The theories of leadership include the servant leadership style, the traits leadership theory, the command and controls leadership style, transactional leadership style, situational leadership, visionary, and relational leadership style. All the leadership style is appropriate for the healthcare environment depending on the ultimate goals to achieve.

​Level of congruence of professional ethics

The level of congruence of professional ethics include justice, personal values, competence at the workplace, good personal relationships between the patient and the healthcare provider, effective approach to dealing with personal values, and

​Impact of multicultural diversity

Multicultural diversity creates a situation where different values, beliefs, political systems, economic systems, and communities hold beliefs about different issues. The situation creates an environment where certain cultures are strong while others are weak and the perceptions held about certain issues such as confidentiality differs from one culture to the other. Different cultures hold different perceptions about punishment and beliefs, which affect the professional roles of people working in such communities (Brown & Mitchell, 2010).
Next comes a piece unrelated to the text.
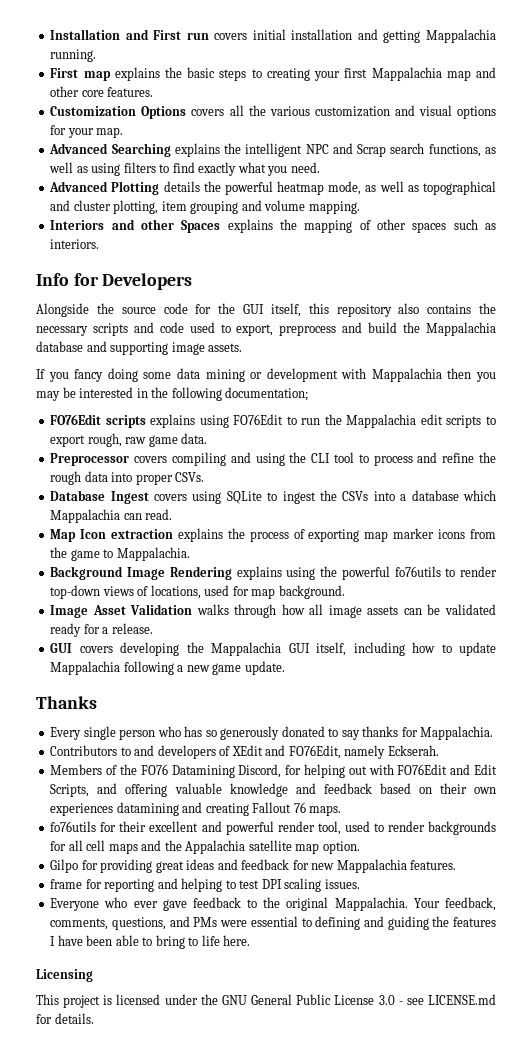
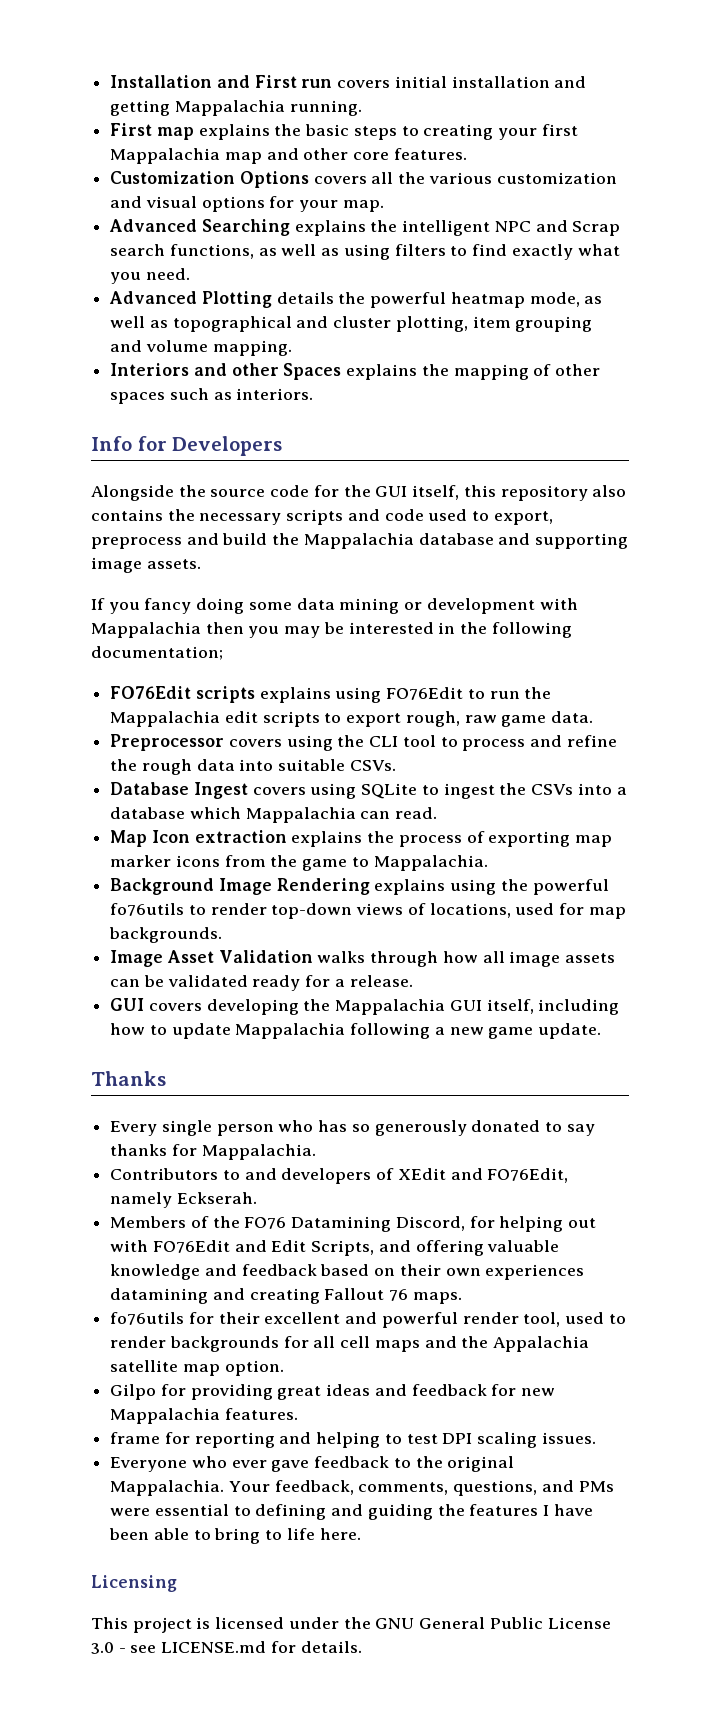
[171,452,251,466] compiling and -> (282, 743) none
[135,474,173,485] proper -> [278,759,346,771] suitable
[278,585,345,599] background. -> [109,927,223,943] backgrounds.

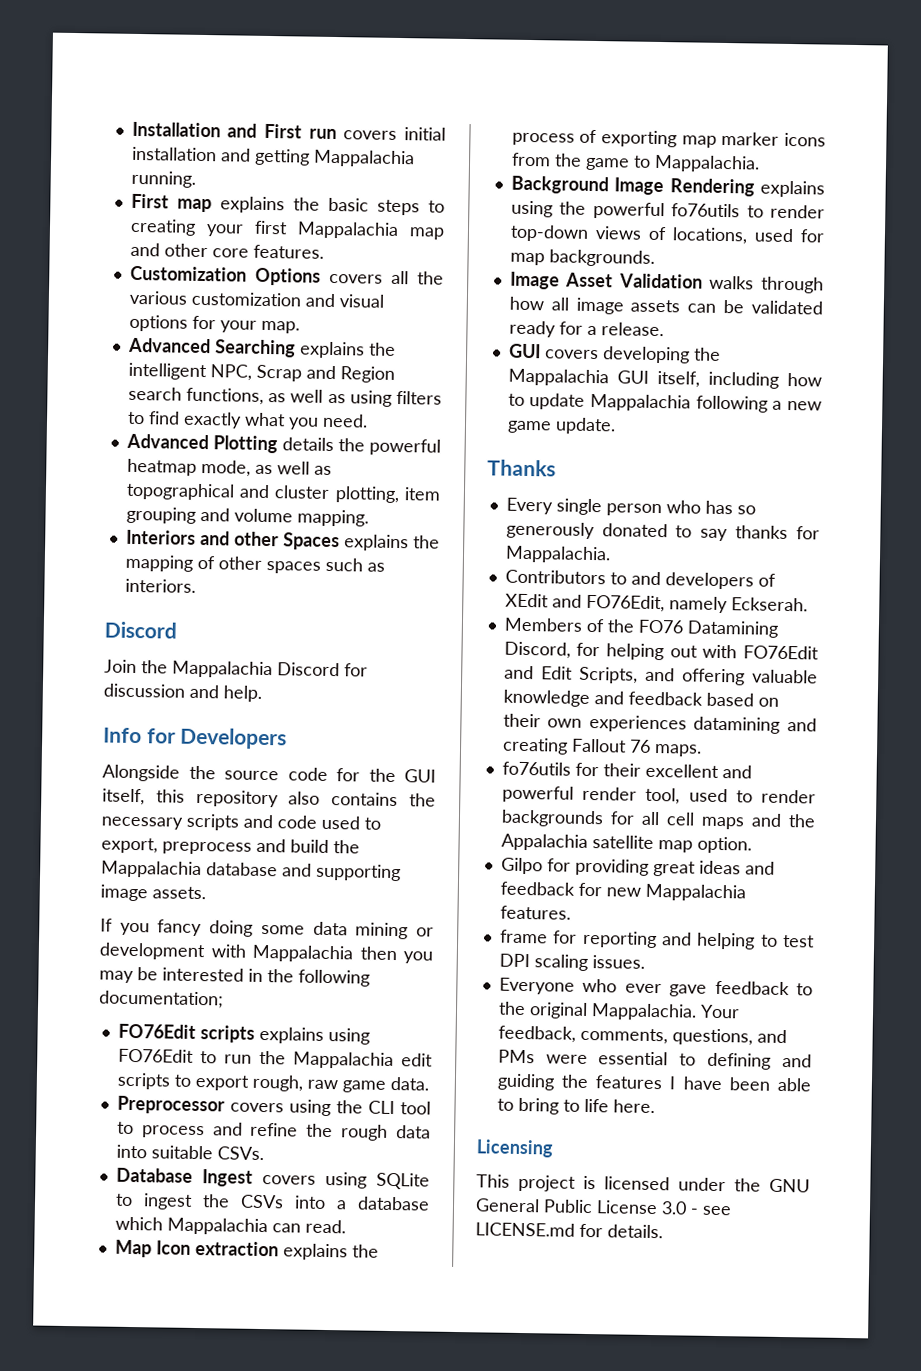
[494,220,621,236] NPC and Scrap -> [209,364,395,383] NPC, Scrap and Region
(314, 394) none -> [104,621,177,639] [104,659,368,679] [103,683,262,702] // Discord // Join the Mappalachia Discord for discussion and help.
​Role and functions of ethical standards

​Ethical standards provide the framework for resolving issues of competent-ethical services and the ethical expectations for professionals working in their environments, which present different ethical issues to be resolved. Ethical standards provide the framework for clarifying the roles of the practitioner in their profession, establish ways of solving problems arising with ethical concerns and provide a framework for standards of behavior in the profession. The ethical standards provide ground for decision making based on analytical reasoning and moral behavior.

​References

Brown, M. E., & Mitchell, M. S. (2010). Ethical and unethical leadership. Business Ethics Quarterly, 20(4), 583-616.

Bartels, D. M., & Pizarro, D. A. (2011). The mismeasure of morals: Antisocial personality traits predict utilitarian responses to moral dilemmas. Cognition, 121(1), 154-161.

Post, S. G., Puchalski, C. M., & Larson, D. B. (2000). Physicians and patient spirituality: professional boundaries, competency, and ethics. Annals of internal medicine, 132(7), 578-583.

Seiter, R. P. (2002). Prisoner reentry and the role of parole officers. Fed. Probation, 66 (2),50.